Os responsáveis pretendem ainda incluir dentro de
dois a três meses no site da Caixa Mágica as
funcionalidades do portal Linux Checkpoint - do qual foram
os criadores -, como um motor de pesquisa, um
espaço de chat, listas de fóruns de
discussão e de sites sobre o Linux. Outra parte
do projecto passa pela participação em
conferências nas universidades, feiras e outras
iniciativas, com o objectivo de divulgar o Linux
e o Caixa Mágica. Dentro deste âmbito, a equipa
esteve no Minho Campus-Party - que se realizou em
Agosto - e no Porto Cidade Tecnológica 2001 -
que ocorreu no dia 12 de Outubro.



Paulo Trezentos afirma ainda que a equipa assinou
um protocolo com o Ministério da Ciência e da
Tecnologia
, através da Fundação
para a Computação Científica Nacional (FCCN),
com vista a criar uma versão muito semelhante da
Caixa Mágica destinada às escolas. Em Junho de
2002, pretendem já ter testado o Linux em cinco
escolas, de forma a que, "se tudo correr bem, as
escolas possam escolher entre instalar esse
sistema operativo ou o Windows". O investigador
reconhece que este é um objectivo muito
ambicioso, uma vez que "isso seria uma
reviravolta muito grande".



Dinheiro e financiamento

Por agora, a equipa só dispõe de
financiamento até Junho de 2002. Para além do
montante de dez mil contos do Prémio Milénio,
conta também com apoio não-monetário do ISCTE,
podendo utilizar as instalações do centro de
investigação onde trabalham. Contam ainda com
ajuda da Fujitsu-Siemens, a nível dos
computadores que vão servir de teste. De início,
a Compaq também se dispôs a ceder
algum material, "mas agora com a fusão com a HP as
coisas ficaram em "banho-maria", ironiza Paulo
Trezentos. O projecto conta ainda com apoio
financeiro do MCT, mas "unicamente para
desenvolver a adaptação da Caixa Mágica às
escolas".



Colocados perante a questão de se tencionam
realizar algum acordo comercial de modo a obterem
finnanciamento, os investigadores respondem que
essa poderá ser uma das hipóteses, para além dos
subsídios estatais ou do mecenato empresarial.
Mas deixam um recado: "Há uma coisa que nós não
vamos abrir mão, seja uma estratégia empresarial,
seja uma estratégia mais voluntarista de
subsídio, que é o código-fonte - núcleo do
software - aberto. O CD vai continuar a
ser sempre open-source. Qualquer pessoa
vai ter possibilidade de pegar no CD, quer seja
ou não comprado, e fazer uma cópia para si, para
além de poder dar essa cópia a quem quiser."

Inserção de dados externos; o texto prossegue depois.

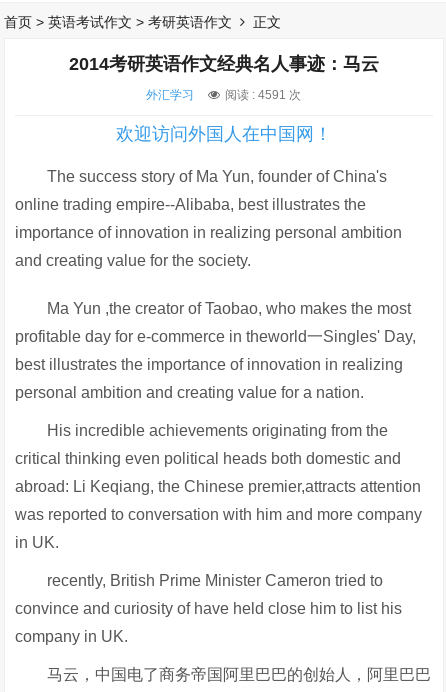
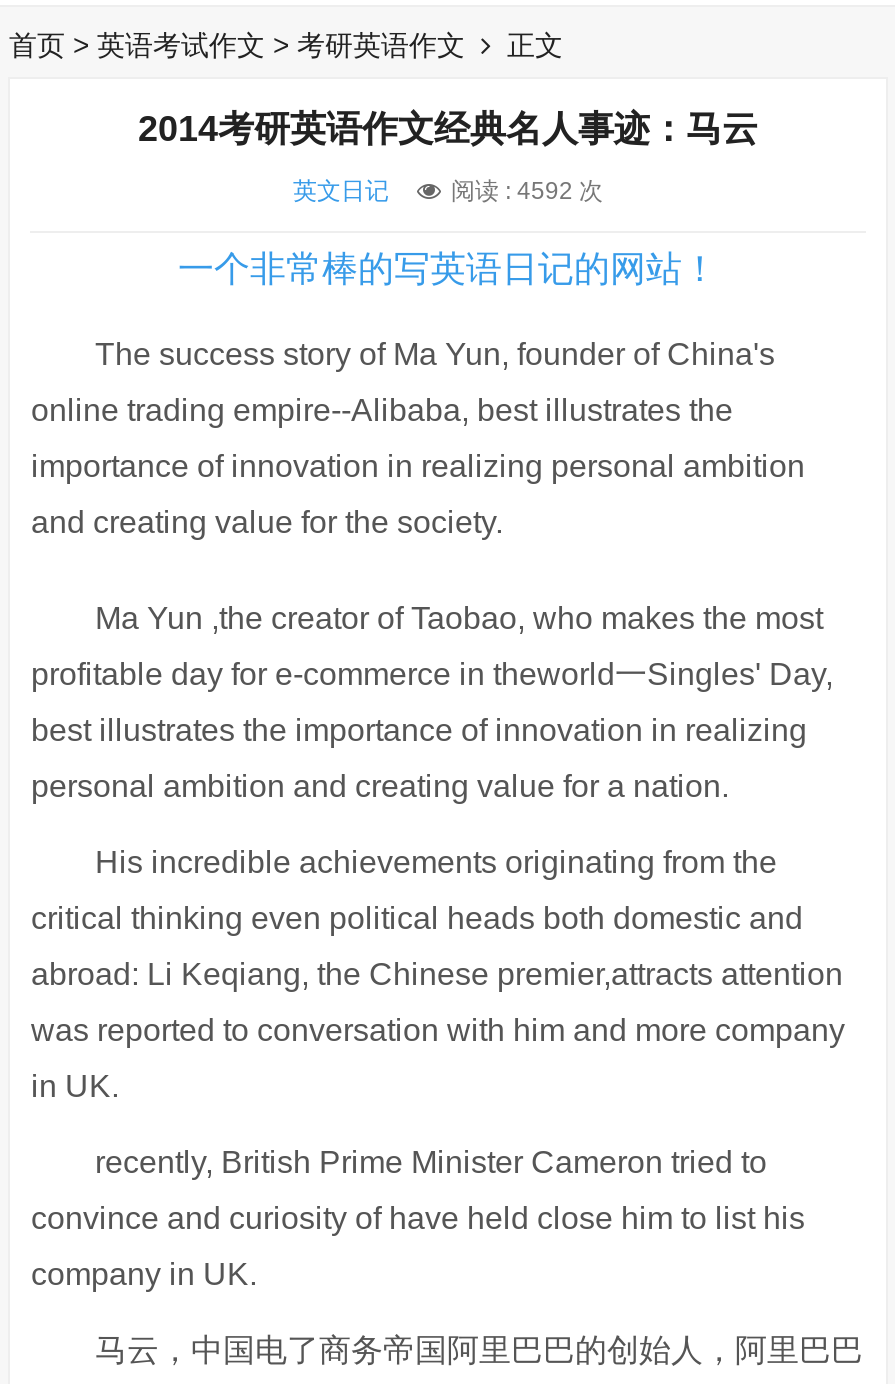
[146,88,302,102] 外汇学习 | 阅读 : 4591 次 -> [293,177,603,205] 英文日记 | 阅读 : 4592 次
[116,124,332,144] 欢迎访问外国人在中国网！ -> [178,249,718,289] 一个非常棒的写英语日记的网站！

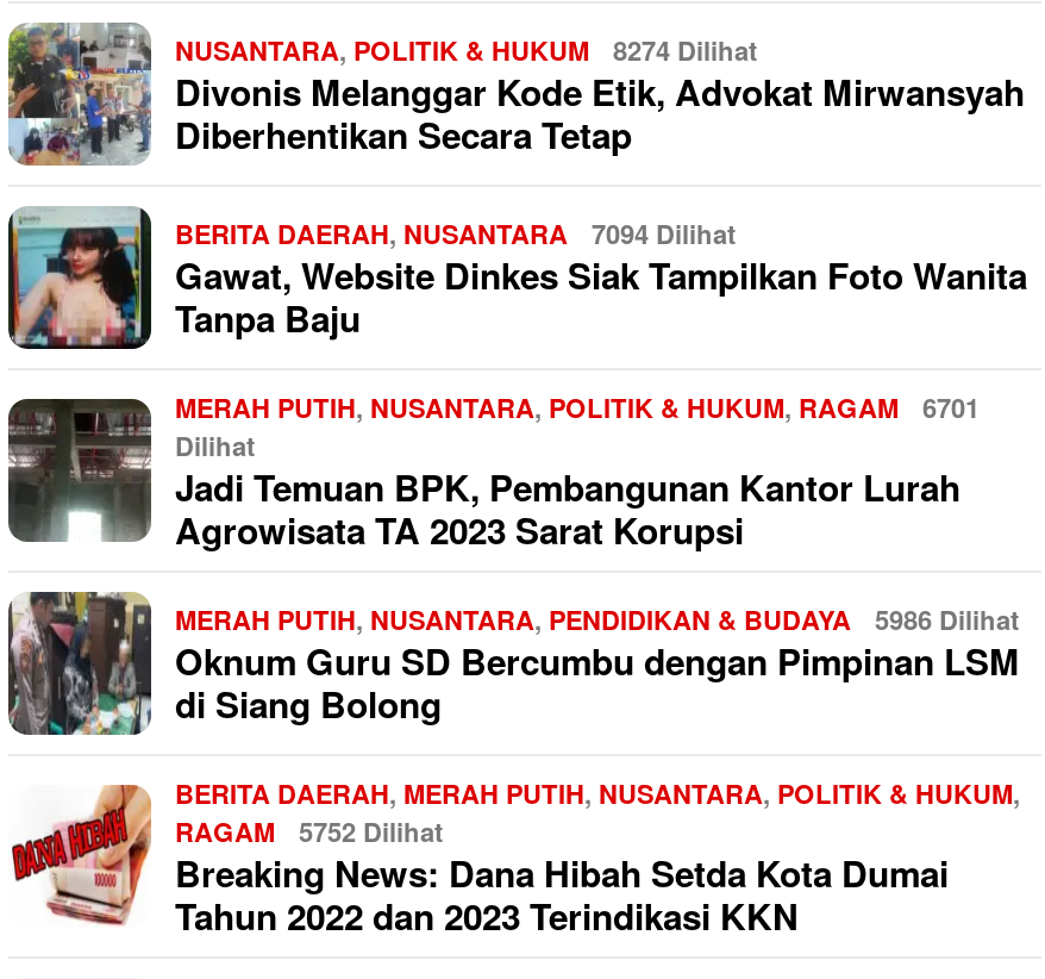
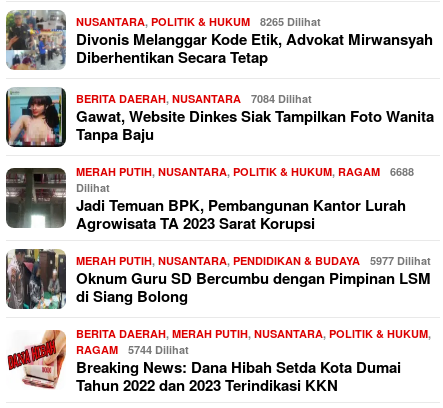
[175,33,758,69] NUSANTARA, POLITIK & HUKUM 8274 Dilihat -> [76,14,321,29] NUSANTARA, POLITIK & HUKUM 8265 Dilihat
[175,216,737,252] BERITA DAERAH, NUSANTARA 7094 Dilihat -> [76,91,312,106] BERITA DAERAH, NUSANTARA 7084 Dilihat
[175,390,980,426] MERAH PUTIH, NUSANTARA, POLITIK & HUKUM, RAGAM 6701 -> [76,164,414,179] MERAH PUTIH, NUSANTARA, POLITIK & HUKUM, RAGAM 6688
[175,602,1020,638] MERAH PUTIH, NUSANTARA, PENDIDIKAN & BUDAYA 5986 Dilihat -> [76,253,431,268] MERAH PUTIH, NUSANTARA, PENDIDIKAN & BUDAYA 5977 Dilihat
[175,814,444,850] RAGAM 5752 Dilihat -> [76,342,189,357] RAGAM 5744 Dilihat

NOTA DA REDACÇÃO (2001-11-06): Ao contrário do que se refere nesta notícia, a versão beta 2 do Caixa Mágica não foi colocada online ontem, segunda-feira, dia 5. Em declarações ao TeK, Paulo Trezentos afirmou que ainda haviam alguns problemas por resolver, mas que a sua equipa ia tentar solucioná-los, de forma a que a Houdini seja disponibilizada no site oficial do projecto.